What the task requires.
Which lines of the records below contain the word "java"? Report each of them in full.

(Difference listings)
# # #
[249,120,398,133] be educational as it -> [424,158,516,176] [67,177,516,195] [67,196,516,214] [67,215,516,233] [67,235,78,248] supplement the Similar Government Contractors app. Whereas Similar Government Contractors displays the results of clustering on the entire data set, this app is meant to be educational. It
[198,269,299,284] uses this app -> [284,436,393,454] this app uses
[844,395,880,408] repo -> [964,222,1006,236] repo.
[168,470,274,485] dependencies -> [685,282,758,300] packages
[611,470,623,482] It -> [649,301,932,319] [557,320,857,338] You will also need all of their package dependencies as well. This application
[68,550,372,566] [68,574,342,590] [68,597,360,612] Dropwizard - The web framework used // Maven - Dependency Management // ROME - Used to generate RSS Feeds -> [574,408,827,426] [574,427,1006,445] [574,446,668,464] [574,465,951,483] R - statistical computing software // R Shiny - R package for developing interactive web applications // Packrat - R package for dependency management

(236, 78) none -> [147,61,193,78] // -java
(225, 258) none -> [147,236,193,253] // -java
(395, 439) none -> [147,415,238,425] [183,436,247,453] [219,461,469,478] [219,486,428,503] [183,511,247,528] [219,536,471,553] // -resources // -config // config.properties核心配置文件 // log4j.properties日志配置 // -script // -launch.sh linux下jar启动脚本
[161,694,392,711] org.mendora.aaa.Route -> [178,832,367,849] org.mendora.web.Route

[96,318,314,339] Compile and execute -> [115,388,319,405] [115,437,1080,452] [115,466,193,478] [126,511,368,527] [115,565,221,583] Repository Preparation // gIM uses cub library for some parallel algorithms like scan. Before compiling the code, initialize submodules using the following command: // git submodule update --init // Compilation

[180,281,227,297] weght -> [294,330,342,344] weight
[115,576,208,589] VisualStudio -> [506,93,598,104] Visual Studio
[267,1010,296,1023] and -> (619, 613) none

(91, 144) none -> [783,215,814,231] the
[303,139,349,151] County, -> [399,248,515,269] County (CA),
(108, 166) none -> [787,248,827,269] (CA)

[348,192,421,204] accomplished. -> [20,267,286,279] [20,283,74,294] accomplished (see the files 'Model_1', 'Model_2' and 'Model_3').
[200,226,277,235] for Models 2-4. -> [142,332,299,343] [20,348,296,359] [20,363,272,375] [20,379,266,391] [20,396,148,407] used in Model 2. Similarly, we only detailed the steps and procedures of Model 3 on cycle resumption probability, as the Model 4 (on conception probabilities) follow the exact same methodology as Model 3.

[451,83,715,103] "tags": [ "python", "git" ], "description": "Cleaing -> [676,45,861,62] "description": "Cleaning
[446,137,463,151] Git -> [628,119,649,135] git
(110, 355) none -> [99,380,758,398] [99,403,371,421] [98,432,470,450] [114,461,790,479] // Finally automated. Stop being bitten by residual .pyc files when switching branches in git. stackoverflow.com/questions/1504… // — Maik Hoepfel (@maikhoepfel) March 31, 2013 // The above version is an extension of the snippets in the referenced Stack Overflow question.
# # #
Answer box.
(236, 78) none -> [147,61,193,78] // -java
(225, 258) none -> [147,236,193,253] // -java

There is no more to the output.